* _TASK DESCRIPTION_
Among the records that follow, how many lines contain the word "first"? Give the number and no other words.

* _GIVEN DATA_
....................
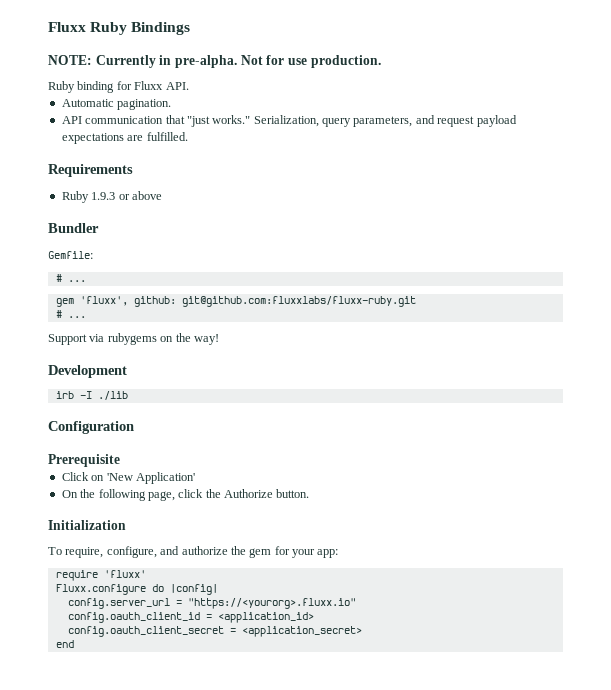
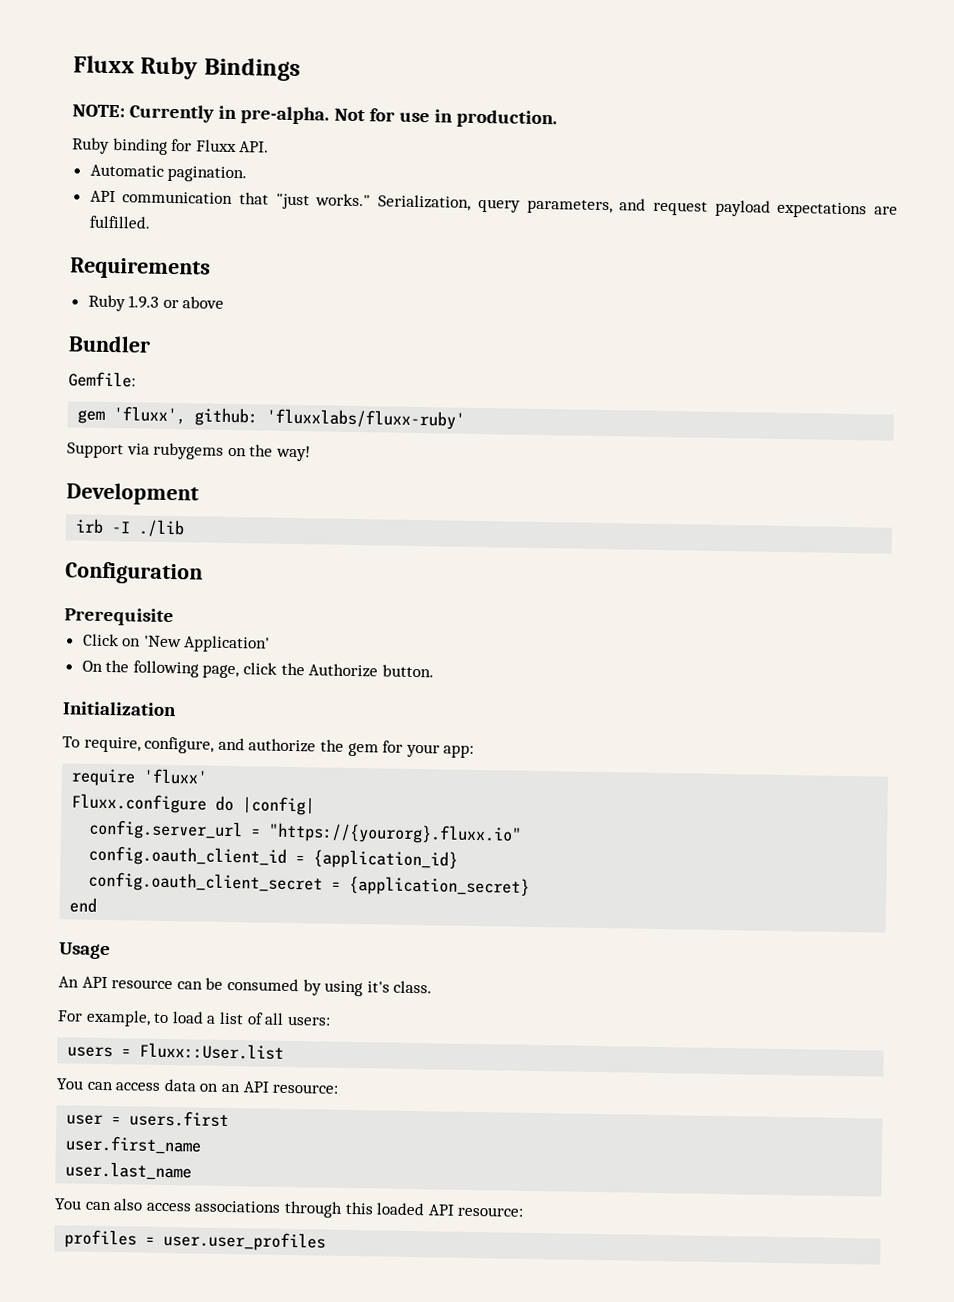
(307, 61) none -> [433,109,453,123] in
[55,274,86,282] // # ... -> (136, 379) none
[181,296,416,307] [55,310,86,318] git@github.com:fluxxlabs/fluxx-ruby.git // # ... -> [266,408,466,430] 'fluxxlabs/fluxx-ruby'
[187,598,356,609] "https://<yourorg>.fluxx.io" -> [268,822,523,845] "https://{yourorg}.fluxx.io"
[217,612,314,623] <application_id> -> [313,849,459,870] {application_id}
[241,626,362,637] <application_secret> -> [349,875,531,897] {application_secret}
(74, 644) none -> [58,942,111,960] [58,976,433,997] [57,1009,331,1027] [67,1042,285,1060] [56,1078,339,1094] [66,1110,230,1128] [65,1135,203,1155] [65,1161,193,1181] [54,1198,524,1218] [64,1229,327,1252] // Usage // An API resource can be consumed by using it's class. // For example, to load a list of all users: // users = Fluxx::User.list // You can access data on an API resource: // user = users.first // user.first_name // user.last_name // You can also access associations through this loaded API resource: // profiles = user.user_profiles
....................
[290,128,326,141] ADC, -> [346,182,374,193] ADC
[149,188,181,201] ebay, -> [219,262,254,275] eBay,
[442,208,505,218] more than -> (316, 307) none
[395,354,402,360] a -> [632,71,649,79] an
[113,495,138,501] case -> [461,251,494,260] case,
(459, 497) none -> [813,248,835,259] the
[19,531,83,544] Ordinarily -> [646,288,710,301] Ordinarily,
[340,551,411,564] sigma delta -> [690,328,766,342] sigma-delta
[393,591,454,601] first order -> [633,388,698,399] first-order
....................
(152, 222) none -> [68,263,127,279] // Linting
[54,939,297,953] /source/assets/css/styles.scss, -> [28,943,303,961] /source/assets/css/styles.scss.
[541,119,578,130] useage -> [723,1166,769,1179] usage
....................
* _TASK RESULT_
2